Franklin and colleagues collaborated with Bally's Total Fitness health clubs to determine just how often people die during or just after working out, and who's most likely to do so. "When you walk into one of these clubs, your membership card is swiped. That provides a record of the number of visits for each member," he says. They analyzed the records at 320 clubs, where "between 1997 and 1998, there were approximately 182 million visits made by 3 million members."

In all, 61 men and 10 women had died at the clubs; the victims were an average of 53 years old. "That translates to one death out of every 2.57 million workouts," Franklin says. "This study indicates that among the general population, at least among members of commercial fitness facilities, the risk is extremely low."

When they looked more closely at precisely who had died and why, they found that "a third had a history of cardiovascular disease or known risk factors." Half had exercised less than once, and three-quarters less than twice per week in the months prior to dying.
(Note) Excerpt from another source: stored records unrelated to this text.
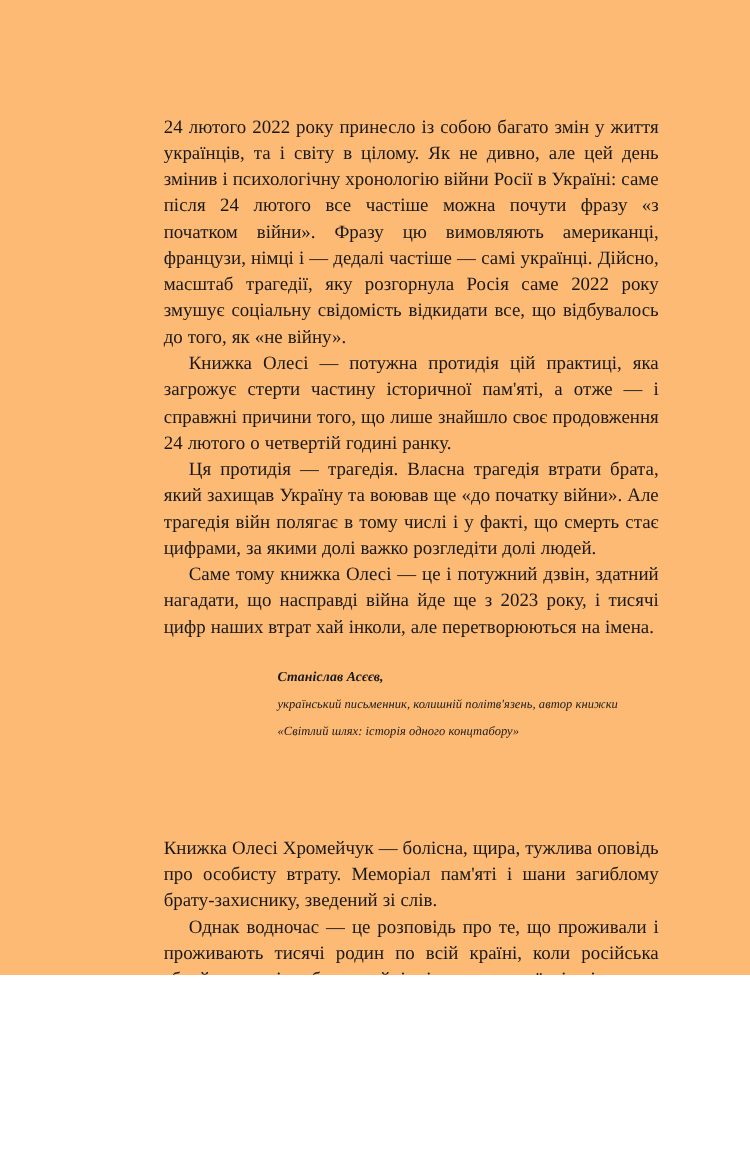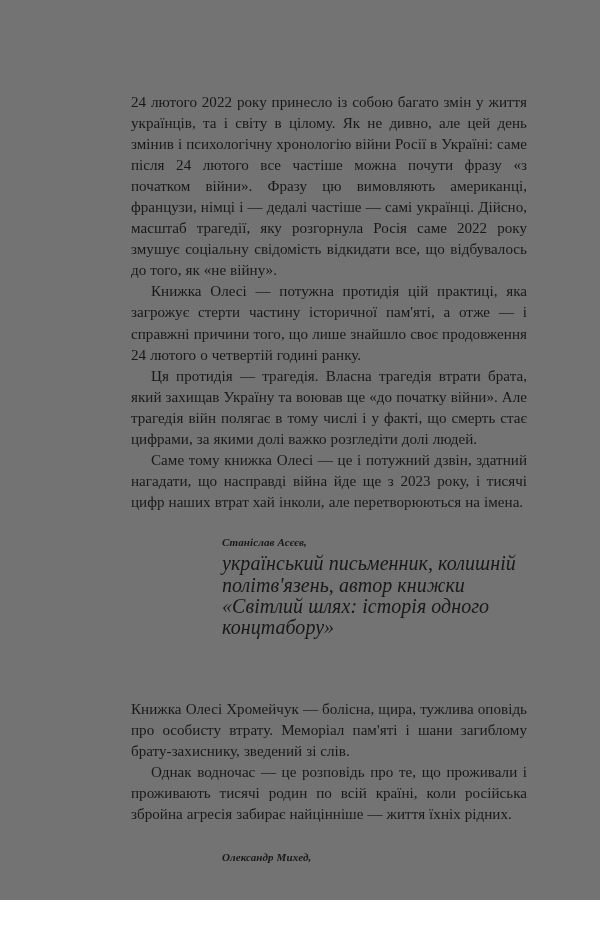--- a/index.html
+++ b/index.html
@@ -12,9 +12,9 @@
   .page {
     position: relative;
     width: 600px;
-    height: 900px;
+    height: 780px;
     margin: 0 auto;
-    background: #737373;
+    background: #fdba74;
     overflow: hidden;
     
     box-sizing: border-box;

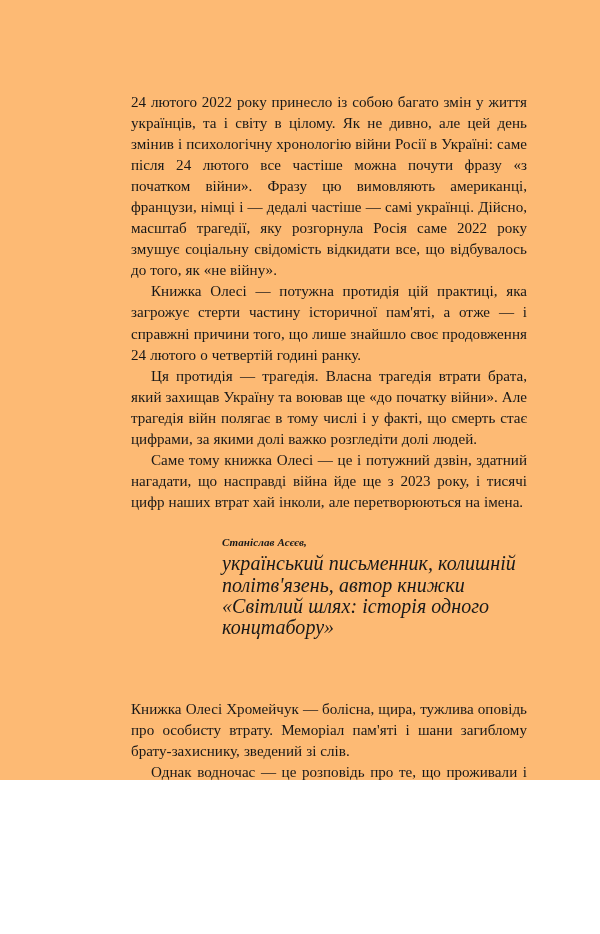--- a/index.html
+++ b/index.html
@@ -72,7 +72,7 @@
     display: block;
     font-style: italic;
     font-weight: normal;
-    font-size: 20px;
+    font-size: 10px;
     line-height: 21.3px;
     letter-spacing: 0.05px;
   }

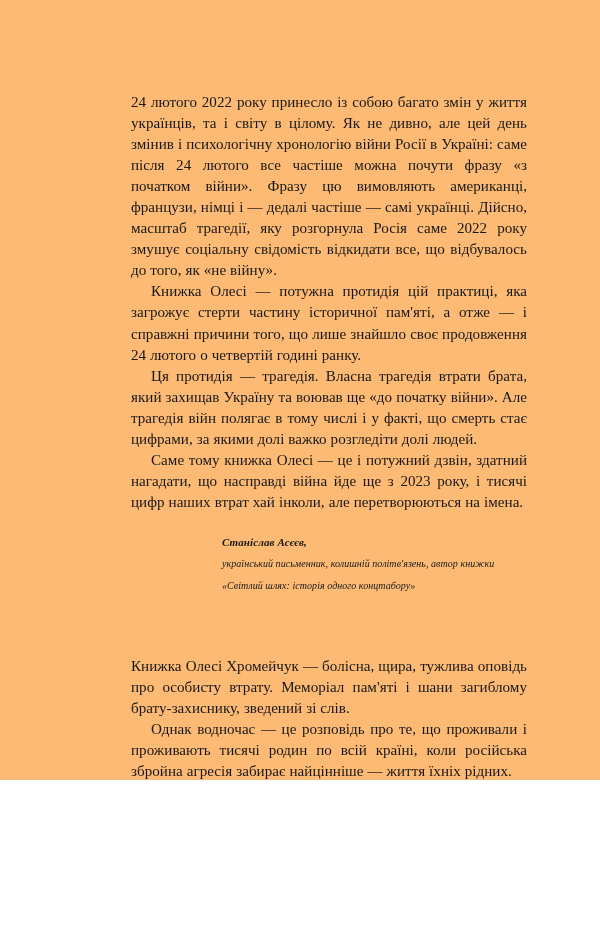--- a/index.html
+++ b/index.html
@@ -48,6 +48,7 @@
 
   .para.last-line-left {
     text-align-last: left;
+    margin-top: 13px;
   }
 
   

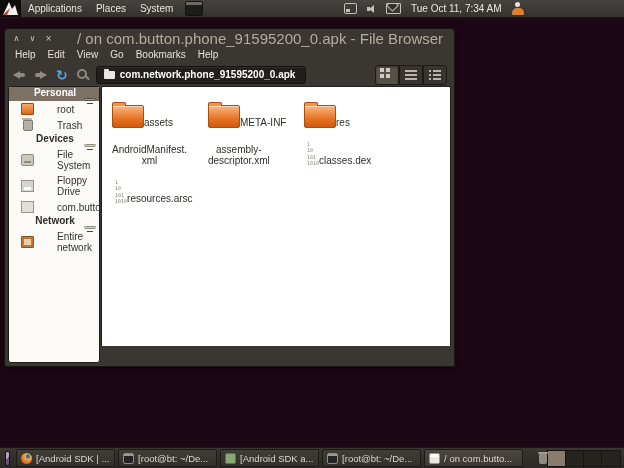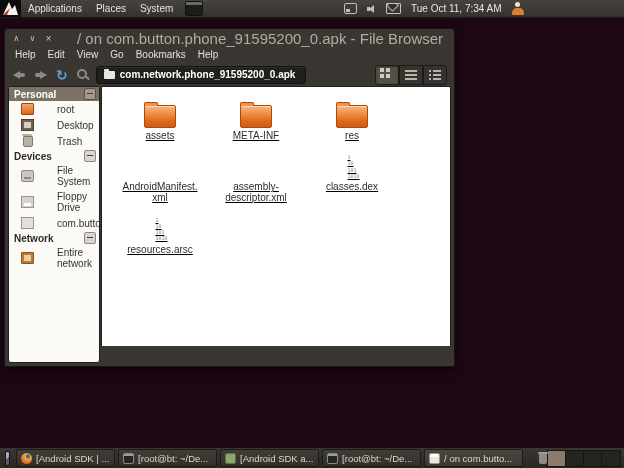--- a/index.html
+++ b/index.html
@@ -77,7 +77,7 @@
   .sidebar{position:absolute;left:3px;top:57px;width:90px;bottom:3px;
     background:#fbfaf7;border:1px solid #201e1a;border-radius:2px 2px 3px 3px;overflow:hidden;}
   .sb-header{height:14px;display:flex;align-items:center;padding:0 3px 0 5px;
-    font-size:10px;font-weight:bold;color:#2e2c28;}
+    font-size:10px;font-weight:bold;color:#2e2c28;flex-direction:column;}
   .sb-header.hdr-dark{background:#7b7165;color:#fff;}
   .collapse-btn{margin-left:auto;width:10px;height:10px;border-radius:2px;position:relative;
     background:#d9d5cd;border:1px solid #8f8a80;}

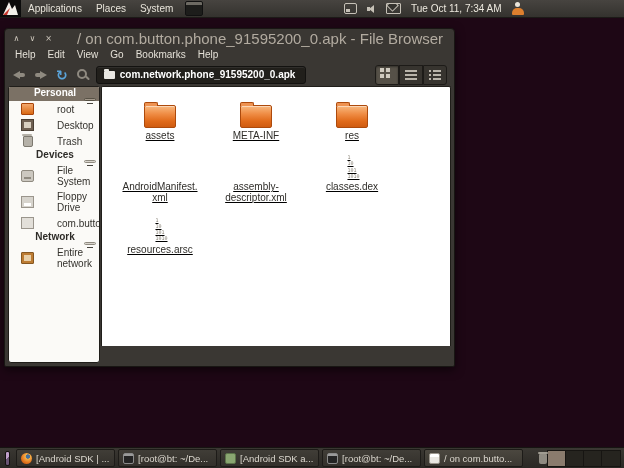--- a/index.html
+++ b/index.html
@@ -256,11 +256,6 @@
 
               </div>
 
-              <div class="sb-item">
-                <span class="sb-icon sbicon-desktop"></span>
-                <span>Desktop</span>
-
-              </div>
 
               <div class="sb-item">
                 <span class="sb-icon sbicon-trash"></span>

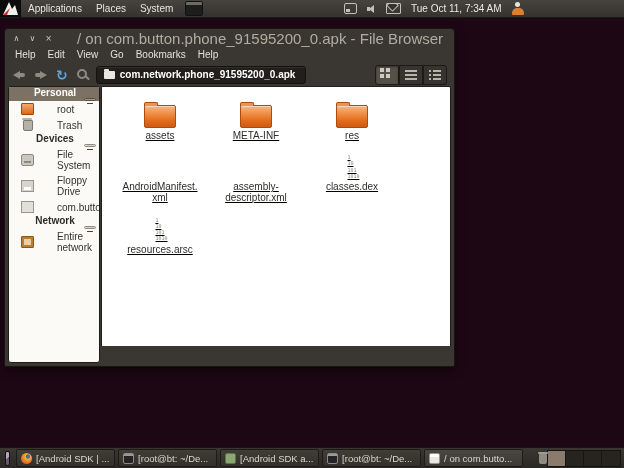--- a/index.html
+++ b/index.html
@@ -107,7 +107,7 @@
     background:#ffffff;border:1px solid #201e1a;border-bottom:none;border-radius:2px 2px 0 0;
     padding:10px 0 0 10px;}
   .files-grid{display:grid;grid-template-columns:repeat(3,96px);row-gap:7px;}
-  .file-cell{display:flex;flex-direction:column;align-items:center;text-decoration:underline;}
+  .file-cell{display:flex;flex-direction:row;align-items:flex-end;}
   .ficon-wrap{height:31px;display:flex;align-items:flex-end;justify-content:center;}
   .flabel{margin-top:2px;font-size:10px;line-height:1.12;color:#2f2d29;text-align:center;
     max-width:88px;white-space:pre-line;}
In fact, only three had been regular exercisers who hit the gym five times each week. "More than half of the people who died were engaged in some sort of aerobic exercise -- probably extremely vigorous -- when they died," Franklin says.

But, he says, "this does not mean that aerobic exercise is dangerous. The public needs to increase the regularity of their workouts to get benefits and reduce their risk of a cardiovascular event." If you simply can't find a way to bump up your frequency, he says, "don't go in there and turn the treadmill up to 8 mph. Sporadic exercisers should adopt a mild to moderate pace."

In another study, Gerald Fletcher, MD, and colleagues found that this kind of regular exercise -- five sessions per week -- can even help men who've already had a heart attack or undergone surgery to treat blocked arteries. "After 6 months, we saw a significant increase in HDL -- the good cholesterol -- regardless of workout intensity," he says, and there's no reason to believe the findings would be any different in women.

Fletcher, who is a cardiologist and professor of medicine at the Mayo Clinic in Jacksonville, Fla., believes in practicing what he preaches. He runs about 14 miles per week, on the beach or the road, at a rate of 10-12 minutes per mile.

"Overall, if you look at all the factors, the fact is that physically active people have half the risk of coronary artery disease as their sedentary counterparts," Franklin says. "The main message is that the benefit of exercise far outweighs the risk." He himself walks about 12 miles a week with his wife and dog, usually in one-hour stints, and also does some resistance training (such as lifting weights) twice a week.